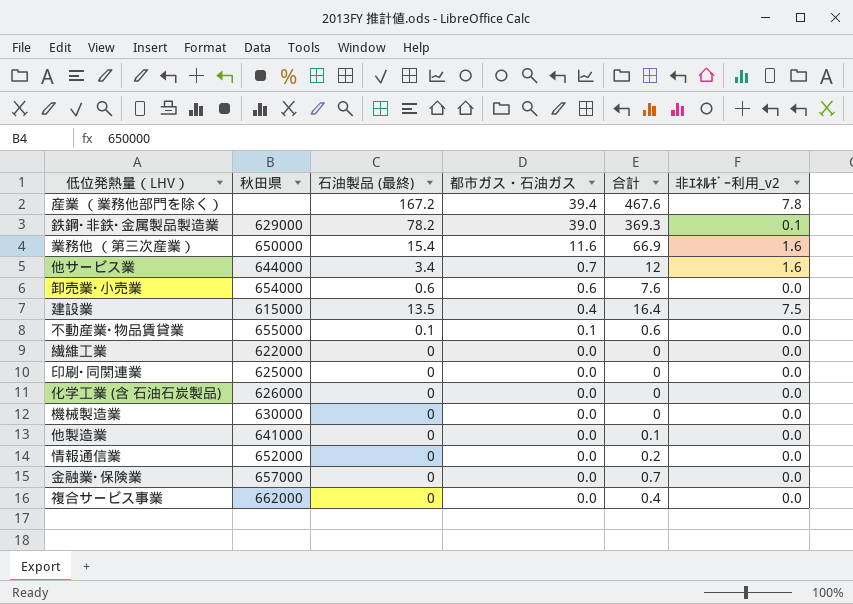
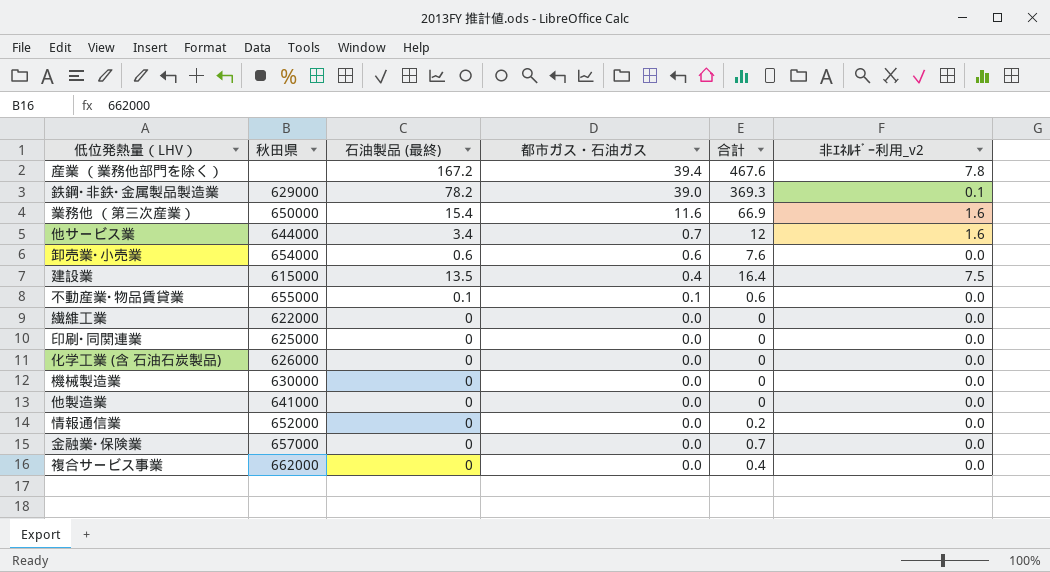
他製造業 | 合計: 0.1 -> 0

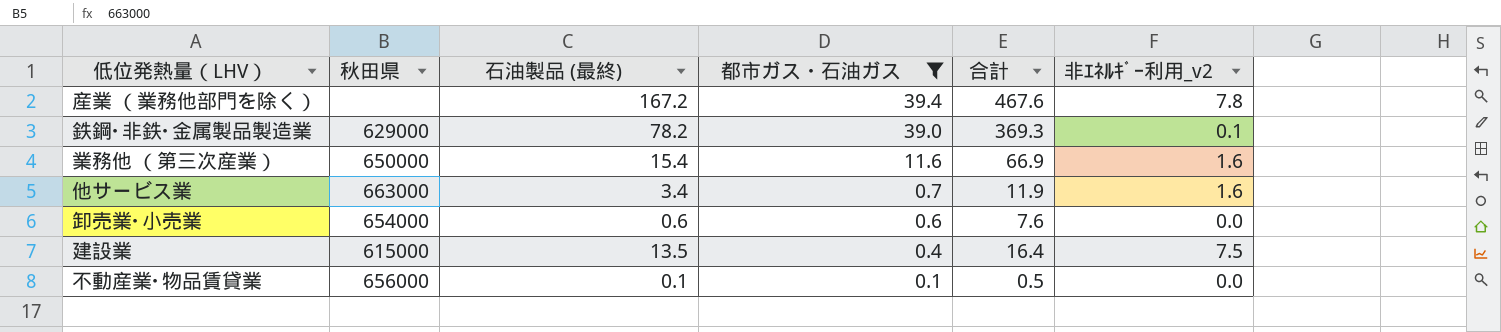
filter: none -> 都市ガス・石油ガス != 0.0
他サービス業 | 秋田県: 644000 -> 663000
他サービス業 | 合計: 12 -> 11.9
不動産業･物品賃貸業 | 秋田県: 655000 -> 656000
不動産業･物品賃貸業 | 合計: 0.6 -> 0.5

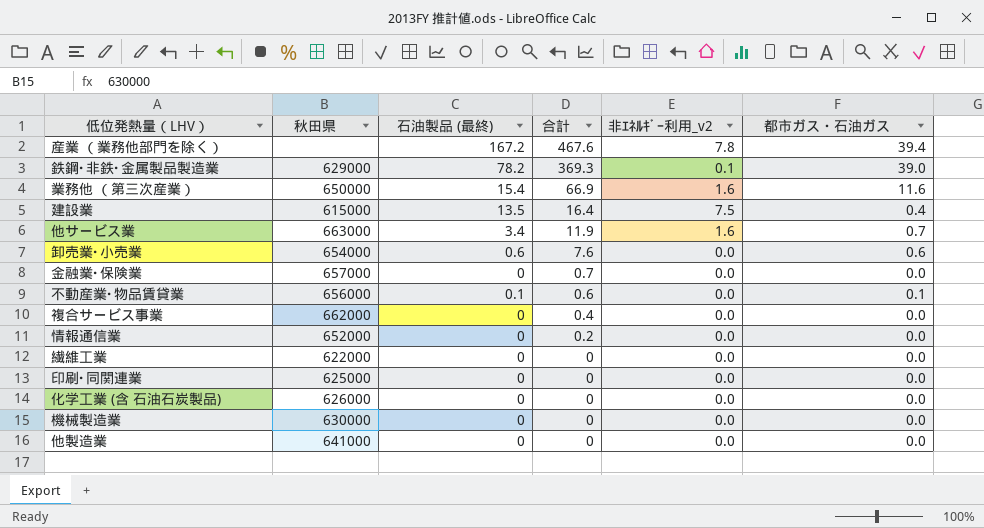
filter: 都市ガス・石油ガス != 0.0 -> none
row order: 都市ガス・石油ガス descending -> 合計 descending
column 都市ガス・石油ガス | position: 4 -> 6
不動産業･物品賃貸業 | 合計: 0.5 -> 0.6

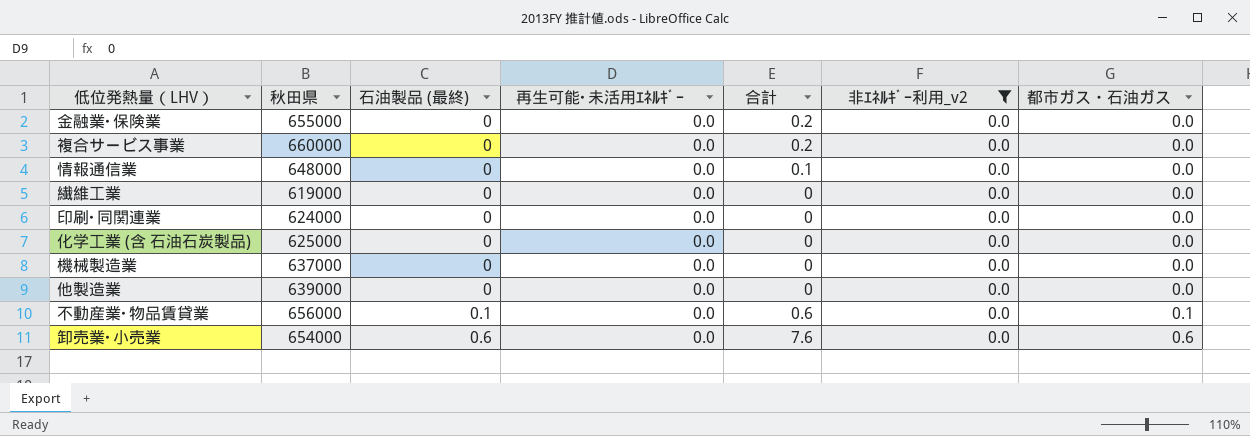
filter: none -> 非ｴﾈﾙｷﾞｰ利用_v2 = 0.0
row order: 合計 descending -> 石油製品 (最終) ascending
column 再生可能･未活用ｴﾈﾙｷﾞｰ | position: none -> 4
金融業･保険業 | 秋田県: 657000 -> 655000
金融業･保険業 | 合計: 0.7 -> 0.2
複合サービス事業 | 秋田県: 662000 -> 660000
複合サービス事業 | 合計: 0.4 -> 0.2
情報通信業 | 秋田県: 652000 -> 648000
情報通信業 | 合計: 0.2 -> 0.1
繊維工業 | 秋田県: 622000 -> 619000
印刷･同関連業 | 秋田県: 625000 -> 624000
化学工業 (含 石油石炭製品) | 秋田県: 626000 -> 625000
機械製造業 | 秋田県: 630000 -> 637000
他製造業 | 秋田県: 641000 -> 639000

-------

Repeat only the lines starting at the one that contains "情報通信業 | 秋田県: 652000 -> 648000" and ending at the last line above, exactly as written.

情報通信業 | 秋田県: 652000 -> 648000
情報通信業 | 合計: 0.2 -> 0.1
繊維工業 | 秋田県: 622000 -> 619000
印刷･同関連業 | 秋田県: 625000 -> 624000
化学工業 (含 石油石炭製品) | 秋田県: 626000 -> 625000
機械製造業 | 秋田県: 630000 -> 637000
他製造業 | 秋田県: 641000 -> 639000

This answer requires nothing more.